L’incendio suo seguiva ogne scintilla; / ed eran tante, che ’l numero loro / più che ’l doppiar de li scacchi s’inmilla. Dante Alighieri (VV. 91-93, XXVIII, Paradiso, Divina Commedia, 1321) Si narra da sempre un’antica leggenda sulla nascita degli scacchi. In essa — voi tutti lo saprete — si parla di certi chicchi di grano come compenso per l’invenzione del glorioso passatempo; e pare che questi fossero in numero impossibile da racimolare, sicché, per l’appunto, ecc. ecc. (1) Ma io so invece di un’altra e più affidabile versione che vorrei qui raccontarvi, sempre che abbiate spirito di ascoltarla e darle credito... «Da sempre sono uomo di modeste ambizioni» disse, sornione, l’astuto bramino Sussa Ibn Dahir al-Hindi al suo potente sovrano, il sassanide Khusraw II di Persia, detto Parwiz o “Il vittorioso”, che conquistò Damasco, Gerusalemme e Alessandria e regnò incontrastato dal 590 al 628 d.C. «Sono uomo modesto», disse, «e perciò, mio re, in cambio del dono eterno del gioco degli scacchi, chiedo nient’altro che un misero compenso per ogni quadrato di scacchiera, null’altro che questo: un chicco di grano, mio signore, per la casa su cui siede la torre di donna de’ bianchi; due chicchi di grano, mio signore, per la casa su cui siede il cavallo di donna de’ bianchi; quattro chicchi di grano, mio signore, per la casa su cui siede l’alfiere di donna de’ bianchi; otto chicchi di grano, mio signore, per la casa su cui siede la donna de’ bianchi; sedici chicchi di grano, mio signore, per la casa su cui siede il re de’ bianchi; [...] la vita del tuo migliore stallone, mio signore, per la casa su cui siede la donna de’ neri; la vita della tua serva prediletta, mio signore, per la casa su cui siede il re de’ neri; la vita di tua moglie, mio signore, per la casa su cui siede l’alfiere di re de’ neri; la vita dei tuoi figli, mio signore, per la casa su cui siede il cavallo di re de’ neri; la tua stessa vita, mio signore, per la casa su cui siede la torre di re de’ neri; la tua anima, infine, mio signore, per tutti i pezzi e la scacchiera.»

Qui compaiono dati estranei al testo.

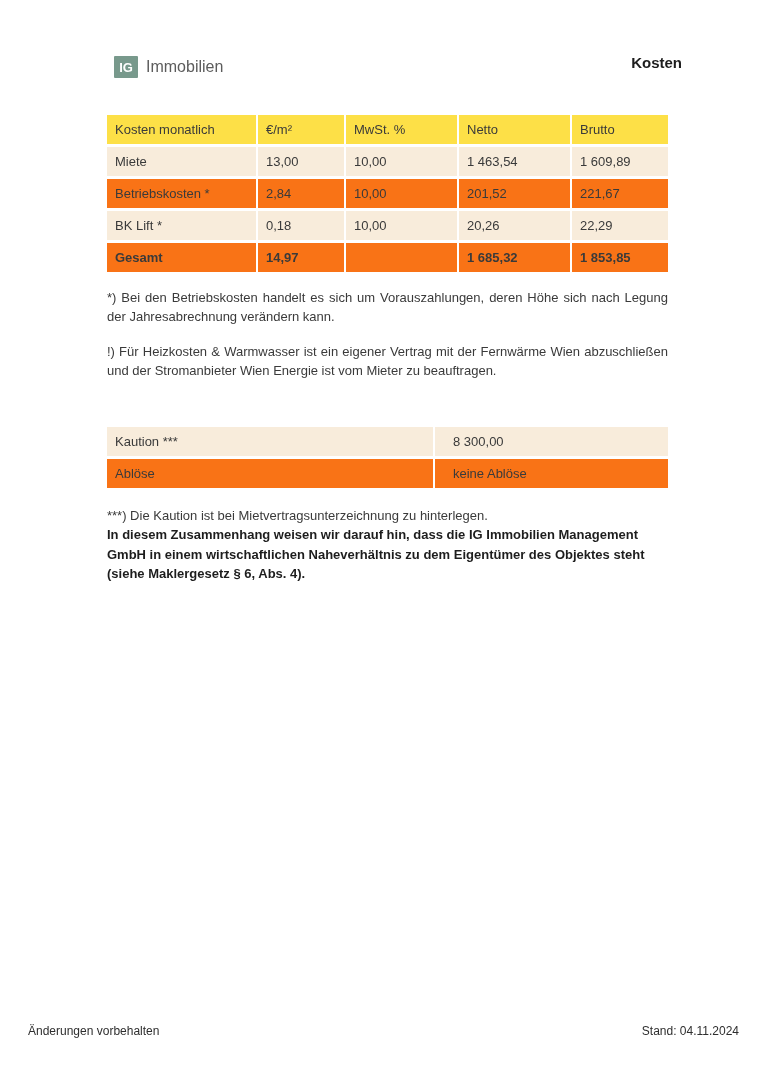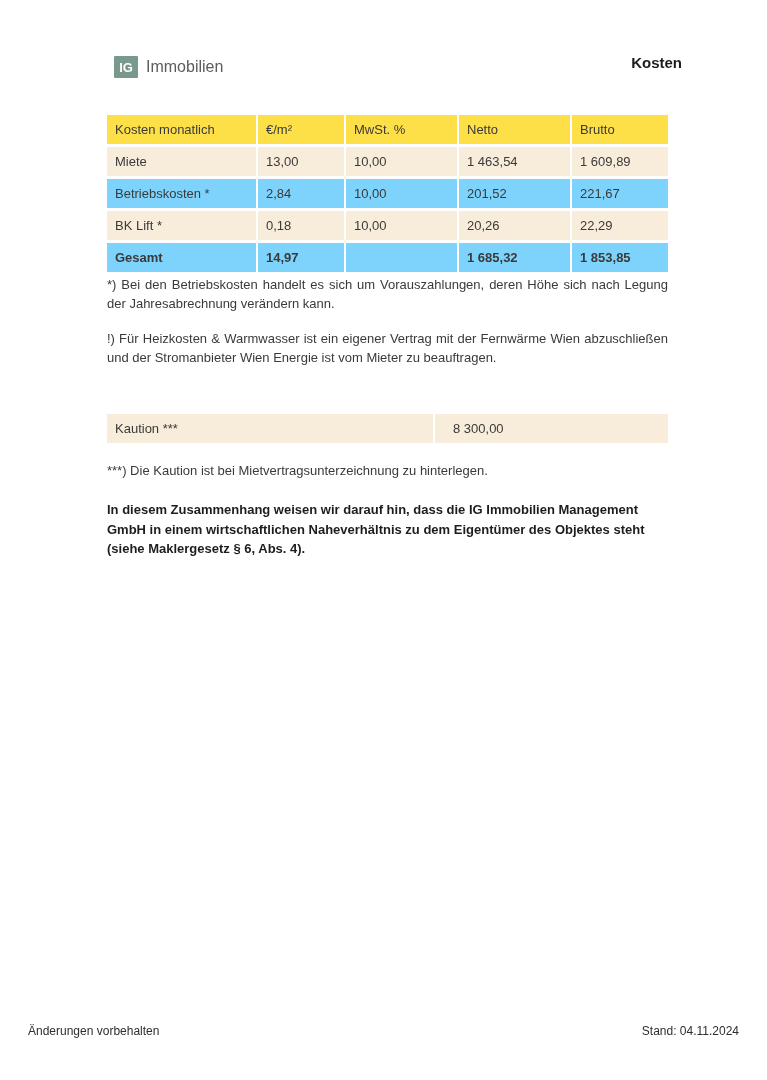--- a/index.html
+++ b/index.html
@@ -50,7 +50,7 @@
   }
   table.costs th { background:#fde047;margin-top:33px; }
   tr.row-shaded td { background:#f8ecdb; }
-  tr.row-plain td  { background:#7dd3fc; }
+  tr.row-plain td  { background:#f97316; }
   td.num, th.num { text-align:right; }
   tr.total td { font-weight:bold; }
 

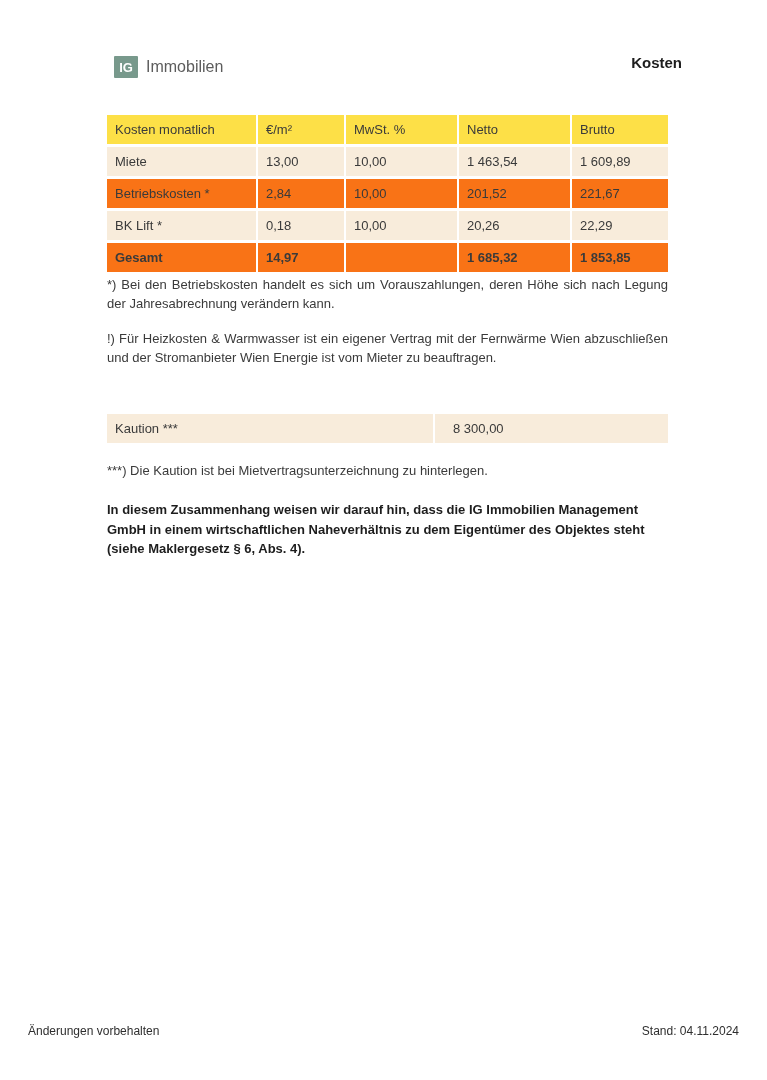--- a/index.html
+++ b/index.html
@@ -72,7 +72,7 @@
     text-align:justify;
     color:#3a3a3a;
   }
-  .note-1 { }
+  .note-1 { margin-top:13px; }
   .note-2 { margin-top:16px; }
   .onetime-wrap { margin-top:44px; }
   .note-3 { margin-top:15px; text-align:left; }

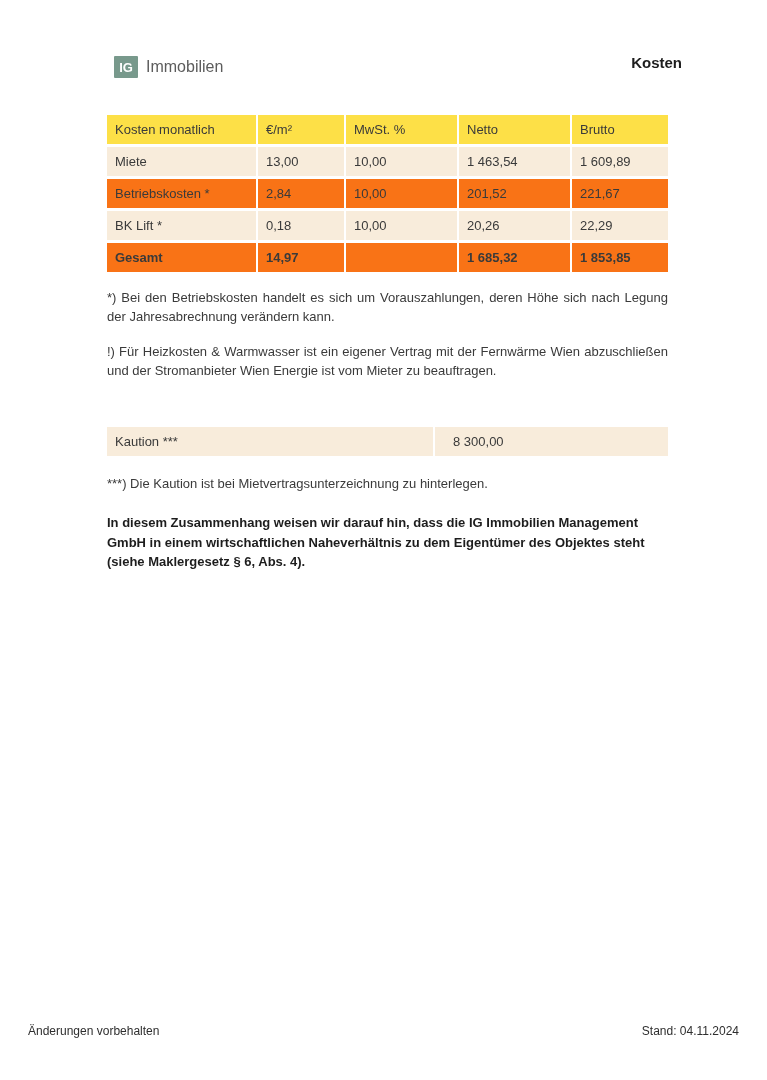--- a/index.html
+++ b/index.html
@@ -163,6 +163,10 @@
         <td>Kaution ***</td>
         <td class="val">8 300,00</td>
       </tr>
+      <tr class="row-plain">
+        <td>Ablöse</td>
+        <td class="val">keine Ablöse</td>
+      </tr>
     </tbody>
       </table>
   </div>

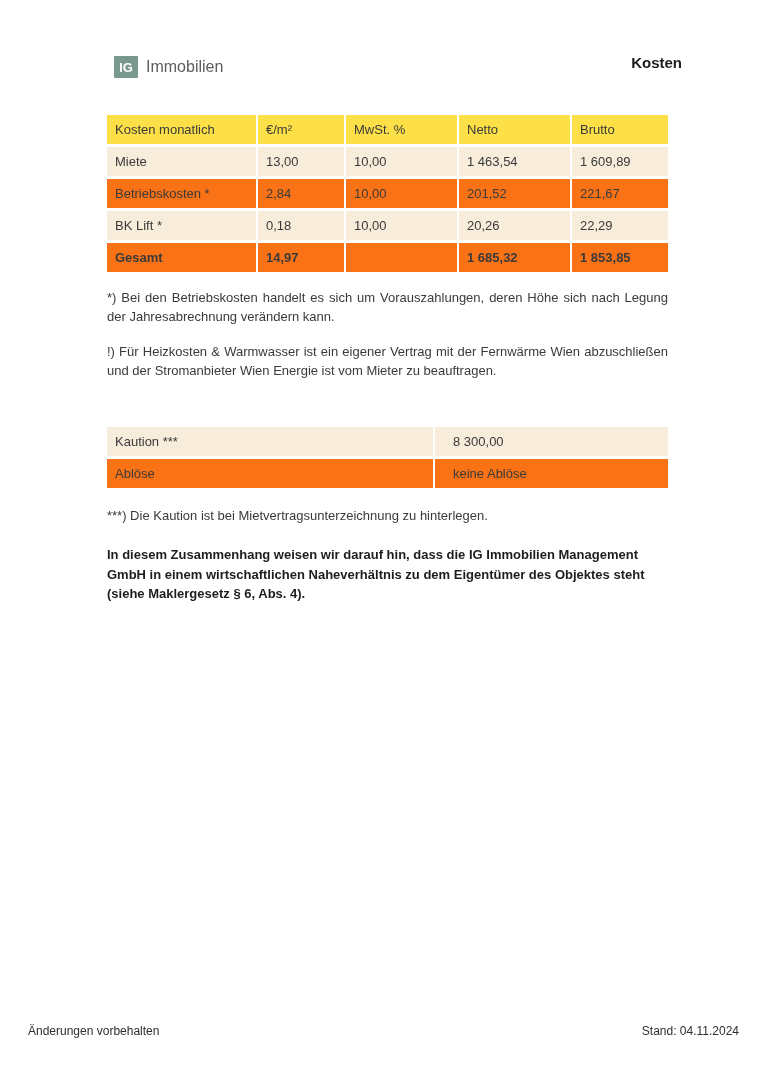--- a/index.html
+++ b/index.html
@@ -78,7 +78,7 @@
   .note-3 { margin-top:15px; text-align:left; }
   .disclosure {
     width:561px;
-    margin-top:20px;
+    margin-top:0;
     font-size:13px; line-height:19.5px;
     font-weight:bold; color:#1d1d1d;
     text-align:left;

(1) La leggenda più diffusa sull’origine degli scacchi vuole che il bramino inventore del gioco, dopo averne fatto dono a Sua Maestà, abbia chiesto come ricompensa una progressione geometrica di chicchi di grano di questo tipo: un chicco per la prima casa, due chicchi per la seconda, quattro chicchi per la terza e così via (ossia: 20+21+22+23+...+263), sino all’impronunciabile ammontare di 18’446’744’073’709’600'000. Non potendo accogliere una tal richiesta, e sentendosi beffato, si racconta che il sovrano ordinò la decollazione dell’impudente suddito; altre fonti, ben più benevole, sostengono che l’ingegnoso scherzo valse al bramino la promozione a primo consigliere di palazzo.